Don't Make Me Wait Too Long B+

I've made it no secret that the reason I like Barry White's dance songs better than his love ballads is only because they have a beat you can dance to! They also tend to be more succinct and more melodic. And you find all these qualities with this album opener whose only major fault is they keep repeating the same hook over and over... and, as usual, the effect of that is it loses its catchiness quite severely as it runs toward the end. But there's enough of a good time generated to keep it going until the boring fade-out at the four-minute mark.

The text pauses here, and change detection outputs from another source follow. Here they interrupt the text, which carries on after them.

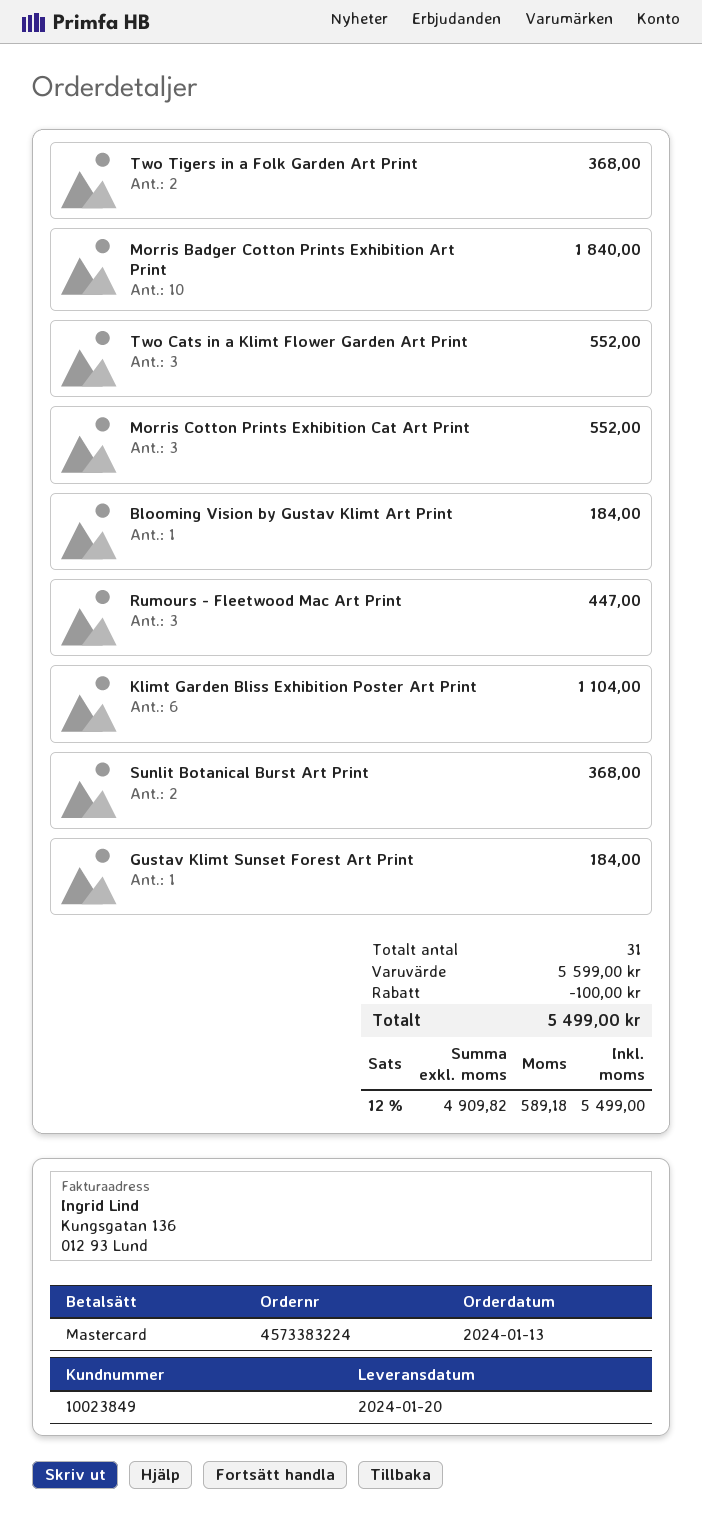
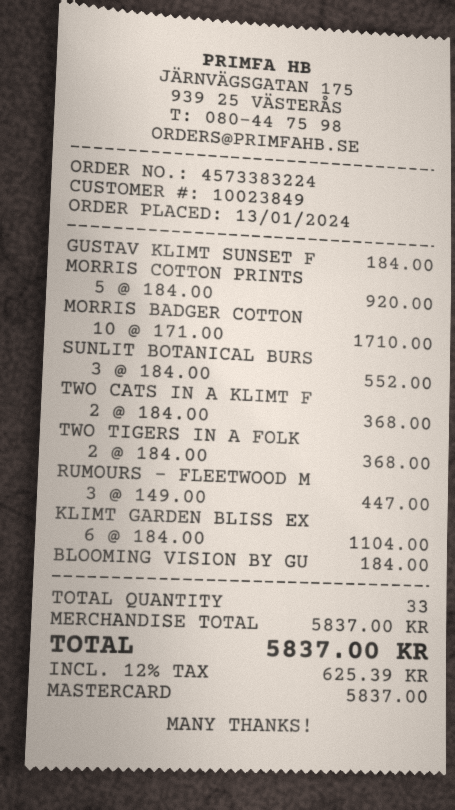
Morris Badger Cotton Prints Exhibition Art Print: 10 for 1840.00 -> 10 for 1710.00
Two Cats in a Klimt Flower Garden Art Print: 3 for 552.00 -> 2 for 368.00
Morris Cotton Prints Exhibition Cat Art Print: 3 for 552.00 -> 5 for 920.00
Sunlit Botanical Burst Art Print: 2 for 368.00 -> 3 for 552.00
total quantity: 31 -> 33
subtotal: 5599.00 -> 5837.00
discount: 100.00 -> none
tax: 12% = 589.18 -> 12% = 625.39
total: 5499.00 -> 5837.00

Your Love – So Good I Can Taste It C-

I have spent a lot of time complaining about Barry White's unfortunate decisions to continue to make these 10+ minute songs that go absolutely nowhere. This one is even longer than that... 12 minutes and 30 seconds. The first half of it is done in that Love Unlimited orchestral style – basically, it's very repetitive elevator music. This part is rather pleasant though nothing about it screams out for your attention. I'm only happy that he doesn't spend that whole time mumbling!! Somewhere around the six-minute mark, there's this really awkward cymbal build-up, and a new groove suddenly starts playing. Then White goes into his Dirty-Old-Man tirade for nearly two minutes. Blah!! Then, a soft groove begins to play as White finally sings! Unfortunately, this section of the song sounds sloppy... There's something wrong with that rhythm guitar, and White's vocal overdubs sound rather horrible. So, I guess this track is actually two songs in one, and this is a far cry away from songs like "I'm So Blue and You Are Too,” which was beyond horrible...

I'm Qualified to Satisfy You B

Very much like “Don't Make Me Wait Too Long.” It has a likable groove and a very repetitive hook. The major difference is the groove sounds less sloppy and less addictive, and there's quite a bit of mumbling in this. This was probably written at the last minute, but at least it's better than that previous monstrosity!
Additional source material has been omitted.